All you need to know about leaky gut and autoimmune disorder

Research about the within-host evolution

What is the study all about?

Dr. Noah Palm and his team at Yale University have investigated gut bacteria’s role in chronic inflammation. Their latest study looked at whether gut bacteria changed while still inside the body, a process called “within-host evolution.” The results of their study showed that, indeed, within-host evolution was associated with a higher intestinal permeability rate. This means that gut bacteria that are constantly changing are more likely to cause chronic inflammation. This is an important finding, as it could help to explain why some people are more susceptible to chronic inflammation than others. Palm and his team are continuing to investigate the role of gut bacteria in chronic inflammation, and they hope their work will eventually lead to new treatments for this debilitating condition.

Within-host study

Dr. Palm and his team’s recent study has found that a type of bacteria known as Enterococcus gallinarum may be linked to diseases such as urinary tract infections, pelvic infections, and endocarditis. This research is significant because it provides insight into how these diseases develop and how they might be prevented in the future. The study used a mouse model to test the effects of E. gallinarum on the body. The researchers found that over time, some of the bacteria developed small changes to their DNA that allowed them to live in the lining of the intestinal walls. Eventually, the bacteria got out of the gut and into other body parts, including the lymph nodes and liver. The immune system kicked in when the body sensed that the bacteria were present and caused inflammation. This research provides valuable information about how certain autoimmune diseases develop and how they might be prevented in the future.

Research results

The human body is home to trillions of microbes, most of which reside in the gut. The gut microbiome is constantly changing as different species of bacteria compete for dominance. Occasionally, a bacterial species will mutate, making it more dangerous to its hosts. Researchers have found that these bacterial species can change over time, making it harder for the immune system to find and kill them, crossing the intestinal barrier, staying in our organs, and causing chronic inflammation. Because evolution is a random process, this may explain why some people can live for years or decades with a potentially dangerous species in their gut without getting sick. Thus, the constant change in our microbiomes throughout each person’s life can be a unique source of randomness in how diseases develop.

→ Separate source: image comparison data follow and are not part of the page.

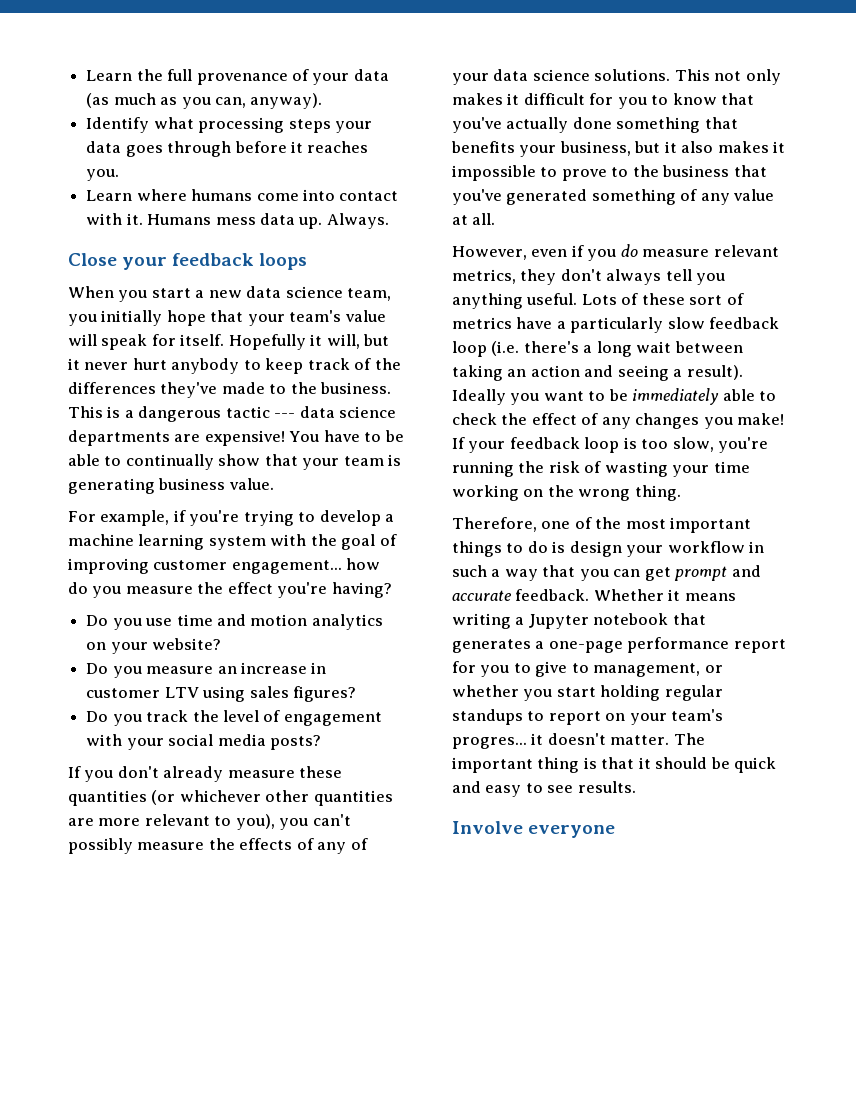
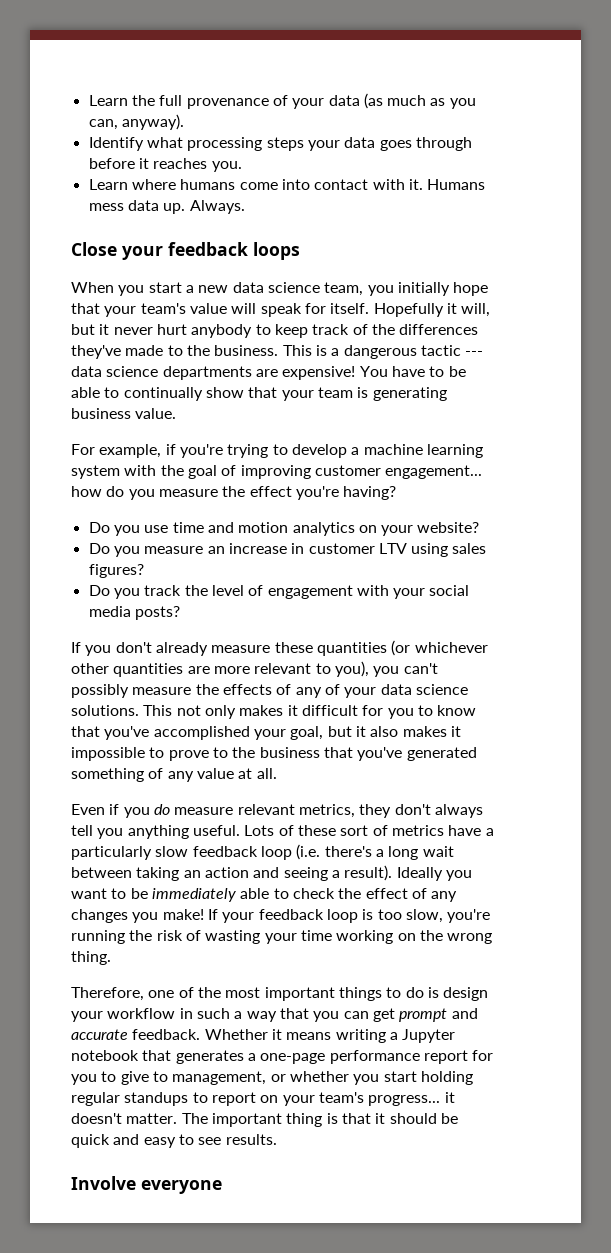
- This not only makes it difficult for you to know that you've actually done something that benefits your business, but it also makes it impossible to prove to the business that you've generated something of any value at all.
+ This not only makes it difficult for you to know that you've accomplished your goal, but it also makes it impossible to prove to the business that you've generated something of any value at all.
- However, even if you do measure relevant metrics, they don't always tell you anything useful.
+ Even if you do measure relevant metrics, they don't always tell you anything useful.
- Whether it means writing a Jupyter notebook that generates a one-page performance report for you to give to management, or whether you start holding regular standups to report on your team's progres... it doesn't matter.
+ Whether it means writing a Jupyter notebook that generates a one-page performance report for you to give to management, or whether you start holding regular standups to report on your team's progress... it doesn't matter.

Not all bacteria are the same

Dr. Palm’s findings are still in the early stages of basic research, so they can’t yet determine how to diagnose or treat patients with high IP. However, the data suggests that a leaky gut may be caused by specific changes in how bacteria act caused by evolution within the host in a subset of patients. So, interventions that stop immune evasion from getting better or target moving microbes could be used to prevent or treat diseases caused by bacterial movement. Dr. Ashkan Farhadi, a gastroenterologist at Memorial Care Orange Coast Medical Center in Fountain Valley, CA, agreed that this study is not yet good enough to help with diagnosis or treatment. But it is a study that helps us form hypotheses and learn more about the problem. By continuing to conduct research on this topic, we may eventually be able to develop better methods for diagnosing and treating diseases caused by bacterial movement.

Research conclusion

We have come a long way in understanding germs and their role in our health, but there is still much to learn. Recent research has shed new light on the complex community of bacteria living in our gut and their vital role in our overall health.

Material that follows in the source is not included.